Profil Singkat Samin Tan
Samin Tan dikenal luas sebagai seorang pengusaha terkemuka di Indonesia, bahkan pernah menduduki peringkat ke-28 dalam daftar orang terkaya versi Forbes dengan estimasi aset senilai US$ 940 juta. Kiprah bisnisnya sering dikaitkan dengan Borneo Lumbung Energy, perusahaan yang memainkan peran penting dalam penyelamatan Grup Bakrie melalui akuisisi saham Bumi Plc. pada masa perselisihan kepemilikan antara keluarga Bakrie dan pengusaha Amerika, Nathaniel Rothschild.
Duduk Perkara Kasus Korupsi Tambang
Kasus yang kini menyeret Samin Tan berakar pada dugaan tindak pidana korupsi dan penyimpangan dalam pengelolaan Perjanjian Karya Pengusahaan Pertambangan Batu Bara (PKP2B) Generasi 3. Perjanjian ini merupakan milik salah satu anak usaha Samin Tan, yakni PT Asmin Kolaindo Tuhup (AKT). Inti dari penyelidikan ini adalah perselisihan kontrak pertambangan batu bara di wilayah Kalimantan Tengah yang melibatkan PT AKT dengan Kementerian Energi dan Sumber Daya Mineral (ESDM).
Kronologi Penetapan Tersangka
Direktur Penyidikan Jaksa Agung Muda Tindak Pidana Khusus (Jampidsus) Kejaksaan Agung (Kejagung) RI, Syarief Sulaeman Nahdi, mengonfirmasi bahwa kasus ini telah ditingkatkan ke tahap penyidikan sejak 25 Maret 2026. Tim penyidik menemukan adanya indikasi penyimpangan dalam operasional tambang yang dikelola oleh PT AKT di Kabupaten Murung Raya, Kalimantan Tengah. Berdasarkan bukti-bukti yang memadai, yang diperoleh dari pemeriksaan saksi-saksi serta hasil penggeledahan di beberapa lokasi (Jakarta, Jawa Barat, Kalimantan Selatan, dan Kalimantan Tengah), Kejaksaan Agung secara resmi menetapkan Samin Tan sebagai tersangka pada tanggal 28 Maret 2026.
Operasi Penggeledahan Masih Berlangsung
Menurut keterangan Syarief, upaya penggeledahan masih terus digencarkan, terutama di wilayah Kalimantan Tengah dan Kalimantan Selatan. Langkah ini diambil guna mengumpulkan kelengkapan bukti yang krusial bagi kelancaran proses penyidikan kasus tersebut. Penetapan Samin Tan sebagai tersangka ini menandai babak baru dalam perjalanan hukumnya, mengingat ia sebelumnya pernah terbebas dari tuntutan dalam perkara yang berbeda di Komisi Pemberantasan Korupsi (KPK).

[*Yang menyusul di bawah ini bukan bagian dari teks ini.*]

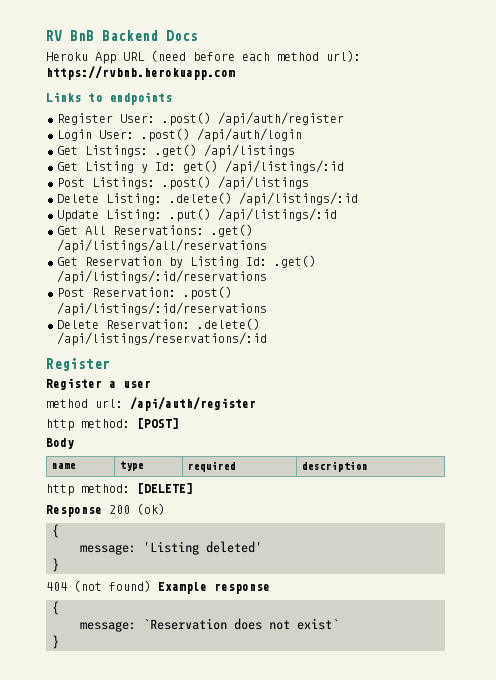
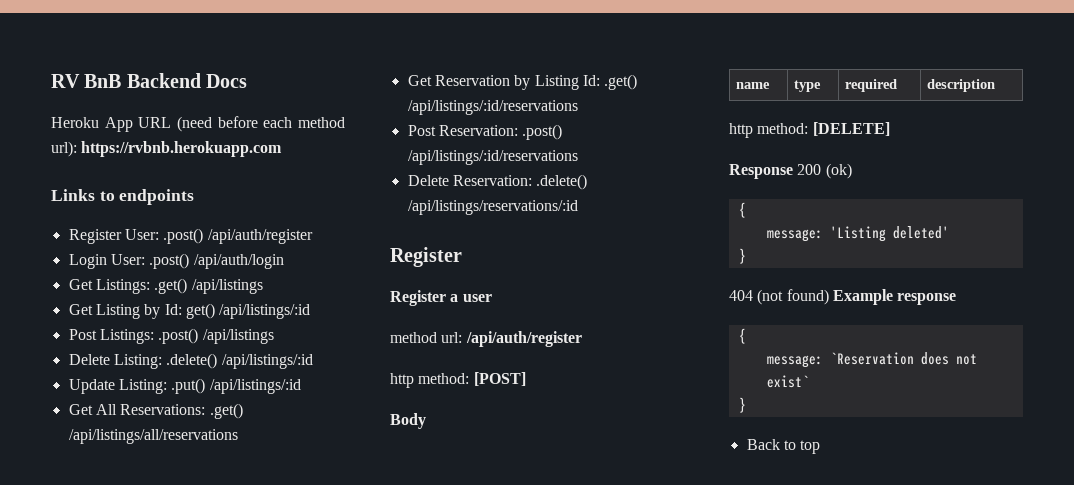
- Get Listing y Id: get() /api/listings/:id
+ Get Listing by Id: get() /api/listings/:id
+ Back to top

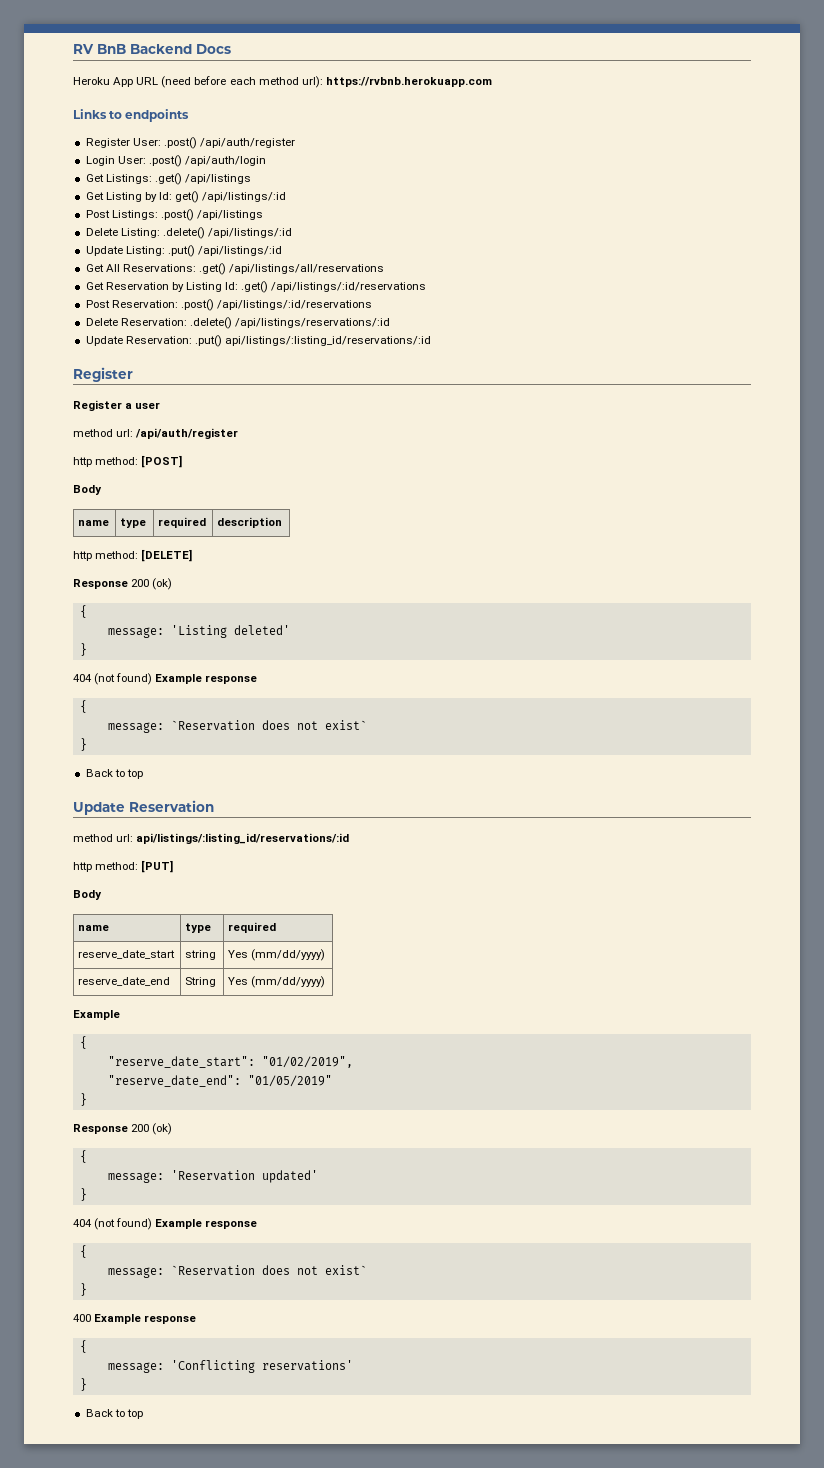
+ Update Reservation: .put() api/listings/:listing_id/reservations/:id
+ Update Reservation
+ method url: api/listings/:listing_id/reservations/:id
+ http method: [PUT]
+ Body
+ name | type | required
+ reserve_date_start | string | Yes (mm/dd/yyyy)
+ reserve_date_end | String | Yes (mm/dd/yyyy)
+ Example
+ {
+ "reserve_date_start": "01/02/2019",
+ "reserve_date_end": "01/05/2019"
+ }
+ Response 200 (ok)
+ {
+ message: 'Reservation updated'
+ }
+ 404 (not found) Example response
+ {
+ message: `Reservation does not exist`
+ }
+ 400 Example response
+ {
+ message: 'Conflicting reservations'
+ }
+ Back to top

Detail Proyek Pertambangan yang Menjadi Fokus
Proyek pertambangan batu bara PT AKT di Kalimantan Tengah yang menjadi pusat perhatian dalam kasus ini adalah Tambang Tuhup. Tambang ini sendiri terbagi menjadi dua blok utama operasional, yaitu Blok Kohong dan Blok Telakon. Data per pertengahan Maret 2019 menunjukkan bahwa perusahaan baru melaporkan kegiatan eksplorasi secara bulanan di Blok Telakon, sementara publikasi laporan keuangan untuk periode Desember 2019 belum tersedia.